Class Cries Foul Over Lax Security at TurboTax

           SAN FRANCISCO (CN) – TurboTax maker Intuit may have allowed cybercriminals to file “thousands of fraudulent tax returns” for “billions of dollars” by hacking into efilings, a class action claims in Federal Court.
     Lead plaintiffs Christine Diaz and Michelle Fugatt claim Intuit did not take reasonable security measures to prevent criminals from filing fake tax returns using stolen information.
     According to the April 20 complaint, the IRS paid $5.8 billion in tax refunds in 2013 that it later discovered were filed fraudulently.
     The plaintiffs claim security experts for years called upon Intuit to enhance its security features by implementing a two-step authentication process, but the company didn’t do so until February this year, when a spike in fraudulent e-filings forced TurboTax to halt transmission of state tax returns for 24 hours.
     They claim Intuit did not implement cyber security measures to combat data breaches into its own systems, despite the publicity of recent hacks to other companies.
     One of the plaintiffs’ attorneys, David Wright with McCuneWright in Redlands, said it’s not yet clear whether any fraudulent filings stemmed from hacks into Intuit’s system.

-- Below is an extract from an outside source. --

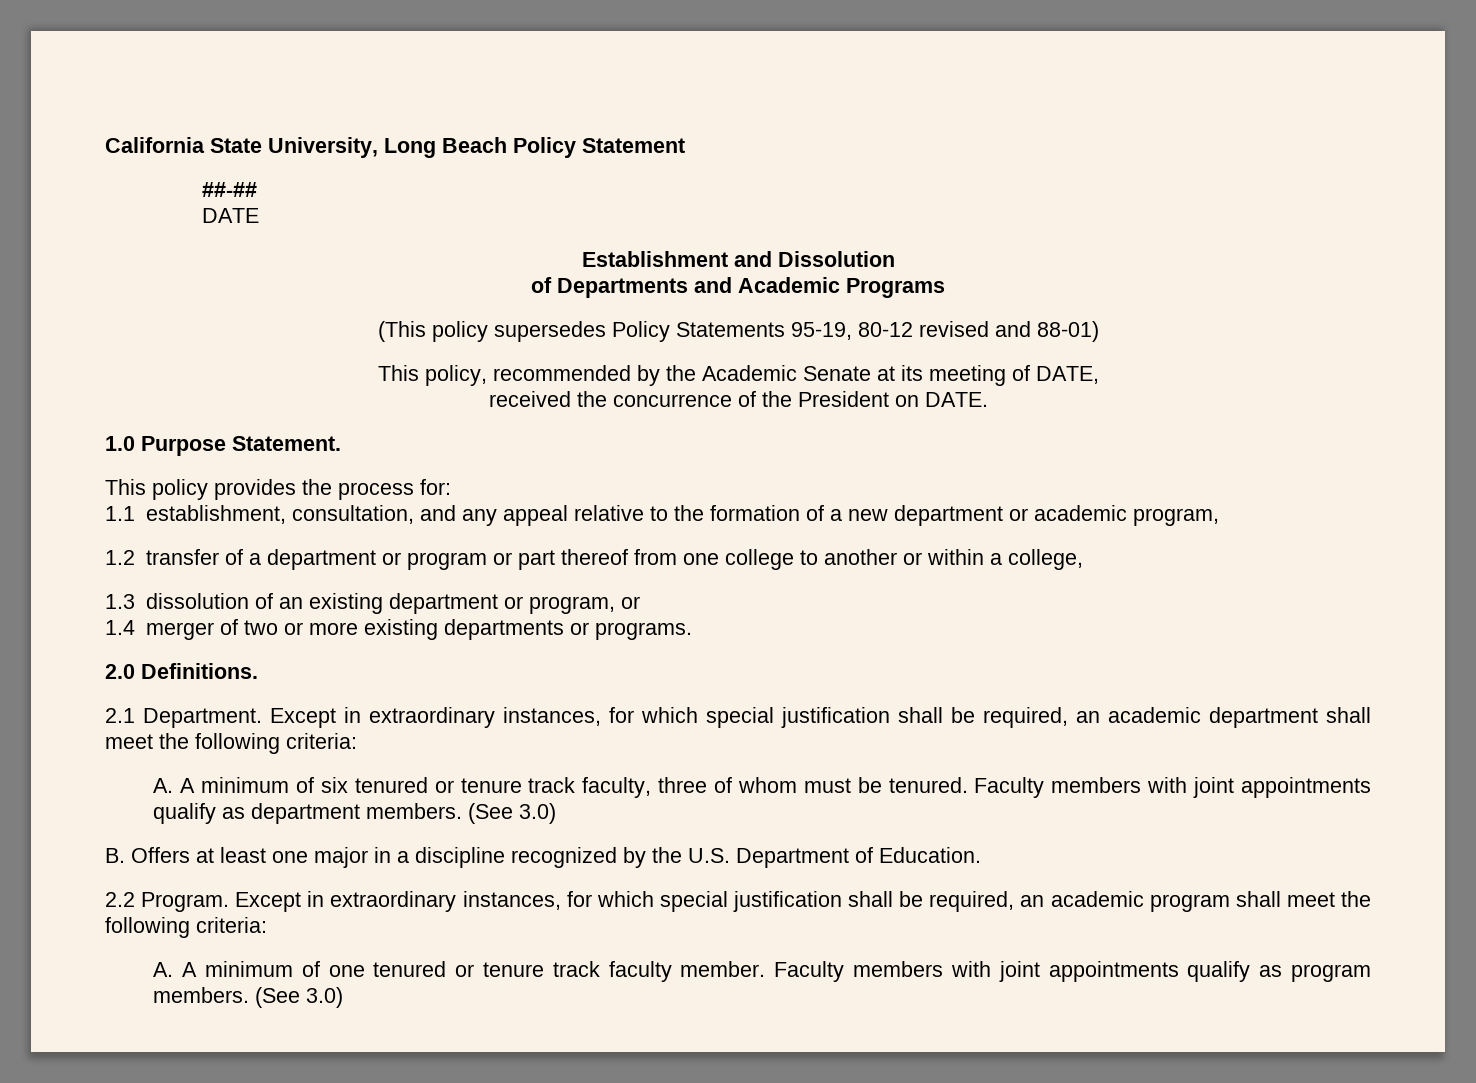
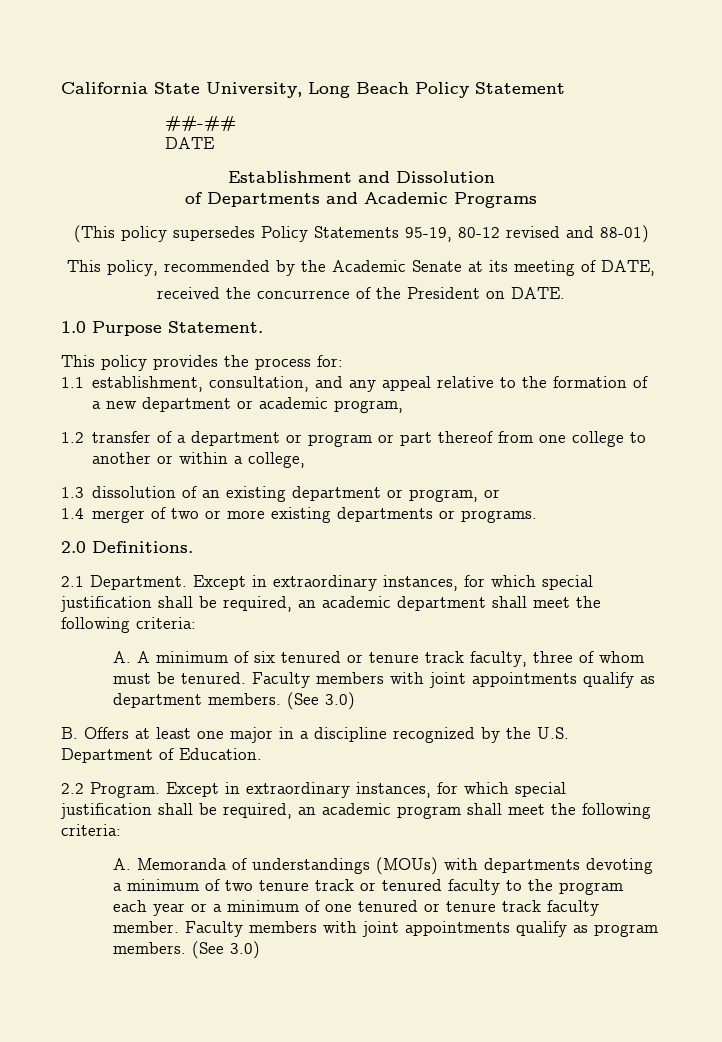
- A. A minimum of one tenured or tenure track faculty member.
+ A. Memoranda of understandings (MOUs) with departments devoting a minimum of two tenure track or tenured faculty to the program each year or a minimum of one tenured or tenure track faculty member.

     But the plaintiffs cite whistleblower reports that “the company had made millions of dollars in knowingly processing state and federal tax refunds” filed by thieves.
     “Further, in March 2015, Intuit announced that it had also received inquiries from the U.S. Department of Justice and Federal Tax Commission regarding the sudden surge in fraudulent filings submitted through TurboTax,” according to the complaint.
     The plaintiffs seek damages for unfair competition, violation of California’s Customer Records Act, aiding and abetting fraud, negligent enablement of third-party imposter fraud, negligence and breach of contract.
     An Intuit spokeswoman said the company does not comment on pending litigation.